Como disse, situações do dia a dia me inspiram a escrever aqui, então irei contar um fato que presenciei dias atrás, bem rapidinho.
Estava caminhando pelo centro da cidade quando encontrei dois conhecidos conversando, então parei para cumprimentar ambos. Eles logo trataram de me inteirar sobre o assunto da tal conversa. Mas antes de relatar o assunto aqui, preciso fazer algumas observações para que vocês possam entender a situação.
Um dos indivíduos é um homem, alto, aproximadamente 45 anos. Nada em especial que o torne uma pessoa diferente do que acredite ser "comum".
Já o outro leva um estilo de vida diferenciado, também aproximadante 45 ou 50 anos, casado, pai de família, "adora cachorros", tem um corpo conhecido como "marombado", cabelos compridos até a cintura, várias tatuagens ( nada contra, também tenho), sua esposa também chama atenção por onde passa, com suas tatuagens, suas roupas diferenciadas e seu cabelo laranja. Disse que ganhou a vida praticando "street fight", a tal briga de rua, onde alguém aposta no cara pra lutar com outro até um dos dois desistir, ou morrer, não tem regras, pelo menos foi o que ele disse. Inclusive disse também que já "apagou" uns por aí e possui alguns coágulos no cérebro por causa dessa "profissão".
Pois bem. O tal assunto da conversa era que os dois estavam aterrorizados com uma situação que tinham acabado de presenciar, me disseram que enquanto estavam ali na rua conversando, avistaram dois rapazes andando de mãos dadas e que deram um beijinho apaixonado, livremente por ali. Ambos ficaram indignados, acharam um absurdo, disseram que se fosse com um de seus filhos não aceitariam, iriam dar porrada, o "lutador" disse que aquela imagem pra ele era muito "agressiva"... (hãn?!), pois é, foi isso mesmo que ele disse.Agora eu me pergunto, tem certeza que isso é que é uma coisa agressiva?!?!
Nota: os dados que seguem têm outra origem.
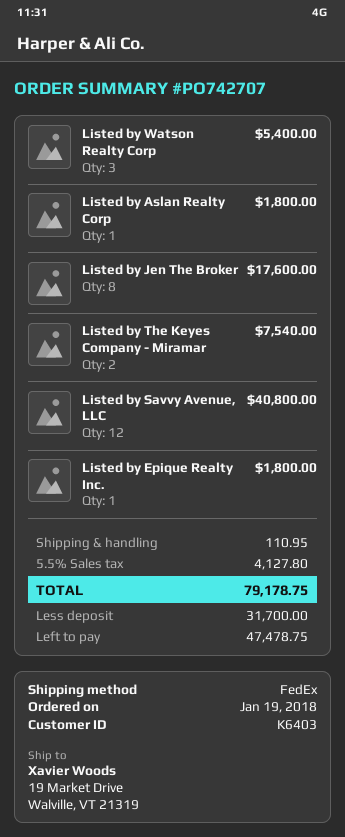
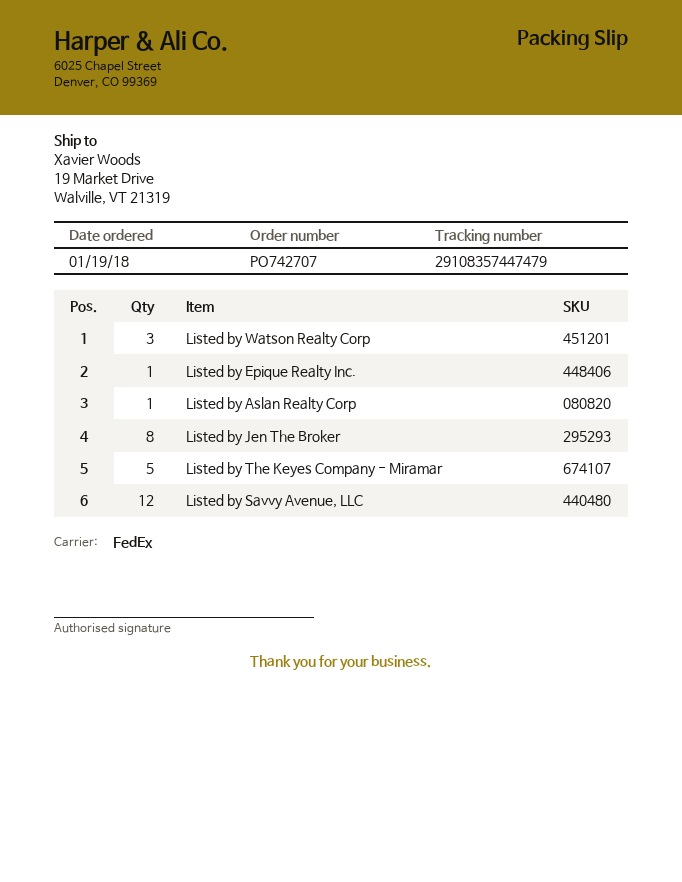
Listed by The Keyes Company - Miramar: 2 -> 5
O cara leva a vida que leva, e diz que um simples ato de carinho entre duas "pessoas" é algo agressivo. Eu, pra falar a verdade acho que o simples fato de, ele e sua esposa caminhar de mãos dadas na rua, pode parecer bem mais "agressivo" aos olhos de muita gente por aí.
Eu quase falei isso pra ele, pois ele me perguntou o que eu faria se fosse meu filho, mas é claro que eu não fiz isso, me segurei, pois me lembrei direitinho sobre "quem" ele é. Eu apenas disse que, pra mim, não mudaria nada, e fui embora. E é realmente isso o que eu acho, a homsexualidade nunca me causou espanto.O povo esquece o fato de que, o que é bonito pra alguns, pode não ser pra outros, ninguém tem a capacidade de dizer o que é certo ou normal, pois ninguém é "suficientemente" certo nem normal pra isso, nunca será.